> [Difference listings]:
=-=-=

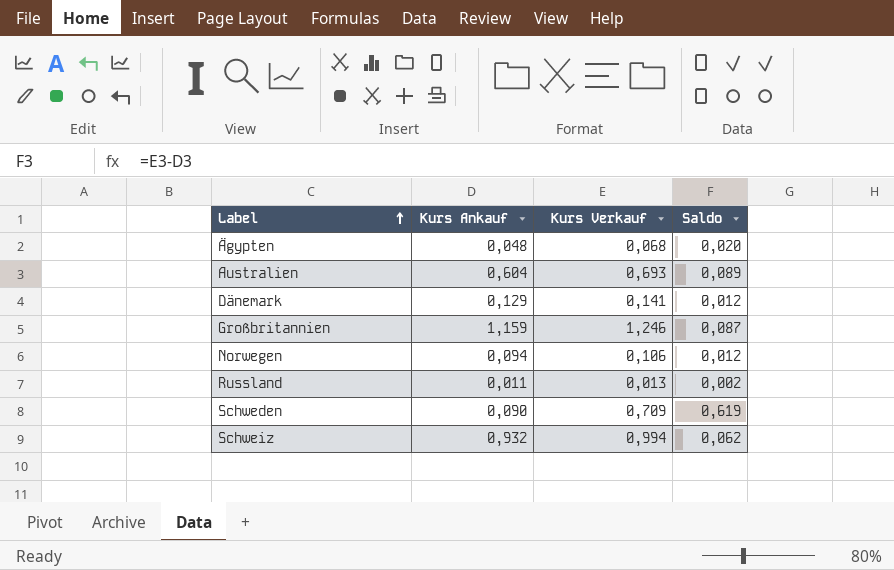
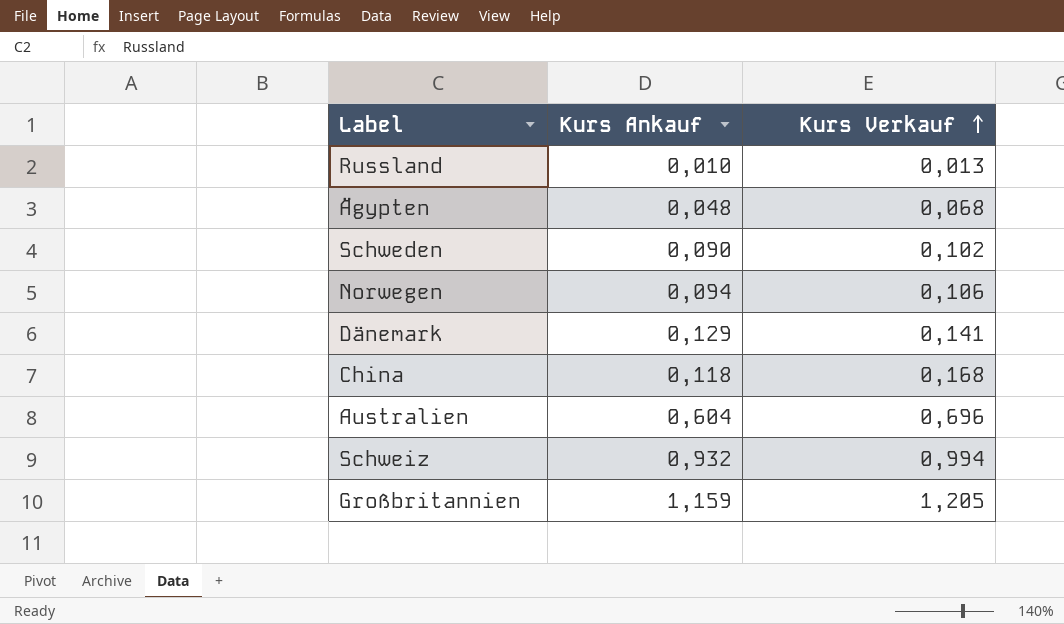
row order: Label ascending -> Kurs Verkauf ascending
column Saldo | formula: [Kurs Verkauf] - [Kurs Ankauf] -> none
Russland | Kurs Ankauf: 0,011 -> 0,010
Schweden | Kurs Verkauf: 0,709 -> 0,102
row China: none -> 0,118 | 0,168
Australien | Kurs Verkauf: 0,693 -> 0,696
Großbritannien | Kurs Verkauf: 1,246 -> 1,205

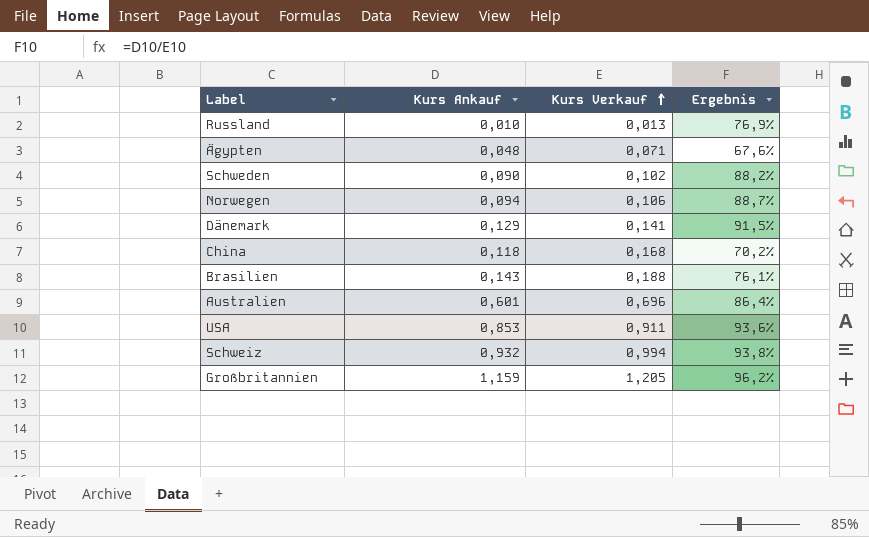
column Ergebnis | formula: none -> [Kurs Ankauf] / [Kurs Verkauf]
Ägypten | Kurs Verkauf: 0,068 -> 0,071
row Brasilien: none -> 0,143 | 0,188 | 76,1%
Australien | Kurs Ankauf: 0,604 -> 0,601
row USA: none -> 0,853 | 0,911 | 93,6%

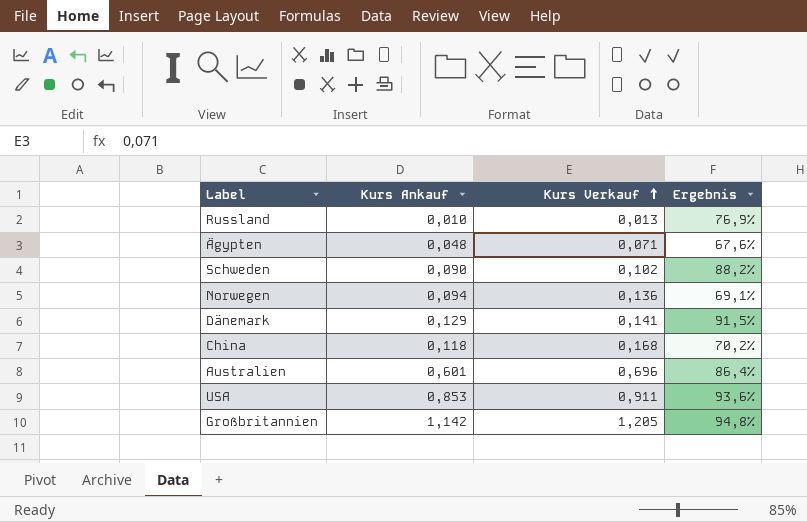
row Brasilien: 0,143 | 0,188 | 76,1% -> none
row Schweiz: 0,932 | 0,994 | 93,8% -> none
Norwegen | Kurs Verkauf: 0,106 -> 0,136
Norwegen | Ergebnis: 88,7% -> 69,1%
Großbritannien | Kurs Ankauf: 1,159 -> 1,142
Großbritannien | Ergebnis: 96,2% -> 94,8%

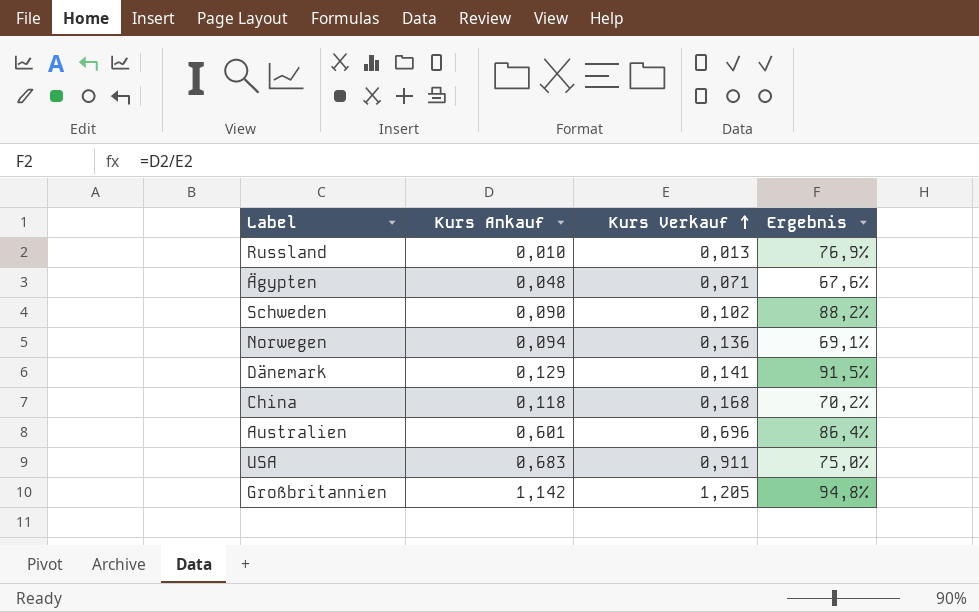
USA | Kurs Ankauf: 0,853 -> 0,683
USA | Ergebnis: 93,6% -> 75,0%

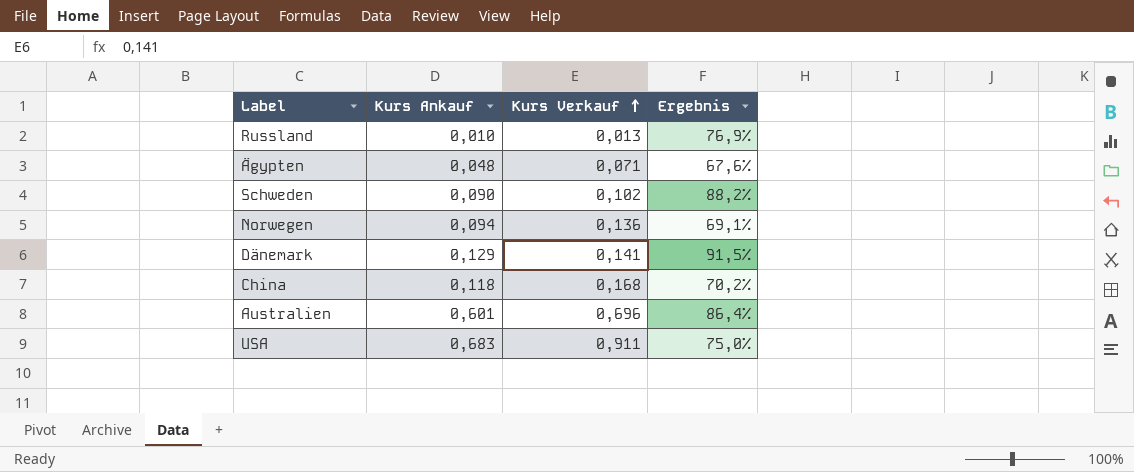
row Großbritannien: 1,142 | 1,205 | 94,8% -> none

=-=-=

> [Directions]: In your copy, repeat each record exactly and include no pictures.

> [Response box]:
row order: Label ascending -> Kurs Verkauf ascending
column Saldo | formula: [Kurs Verkauf] - [Kurs Ankauf] -> none
Russland | Kurs Ankauf: 0,011 -> 0,010
Schweden | Kurs Verkauf: 0,709 -> 0,102
row China: none -> 0,118 | 0,168
Australien | Kurs Verkauf: 0,693 -> 0,696
Großbritannien | Kurs Verkauf: 1,246 -> 1,205

column Ergebnis | formula: none -> [Kurs Ankauf] / [Kurs Verkauf]
Ägypten | Kurs Verkauf: 0,068 -> 0,071
row Brasilien: none -> 0,143 | 0,188 | 76,1%
Australien | Kurs Ankauf: 0,604 -> 0,601
row USA: none -> 0,853 | 0,911 | 93,6%

row Brasilien: 0,143 | 0,188 | 76,1% -> none
row Schweiz: 0,932 | 0,994 | 93,8% -> none
Norwegen | Kurs Verkauf: 0,106 -> 0,136
Norwegen | Ergebnis: 88,7% -> 69,1%
Großbritannien | Kurs Ankauf: 1,159 -> 1,142
Großbritannien | Ergebnis: 96,2% -> 94,8%

USA | Kurs Ankauf: 0,853 -> 0,683
USA | Ergebnis: 93,6% -> 75,0%

row Großbritannien: 1,142 | 1,205 | 94,8% -> none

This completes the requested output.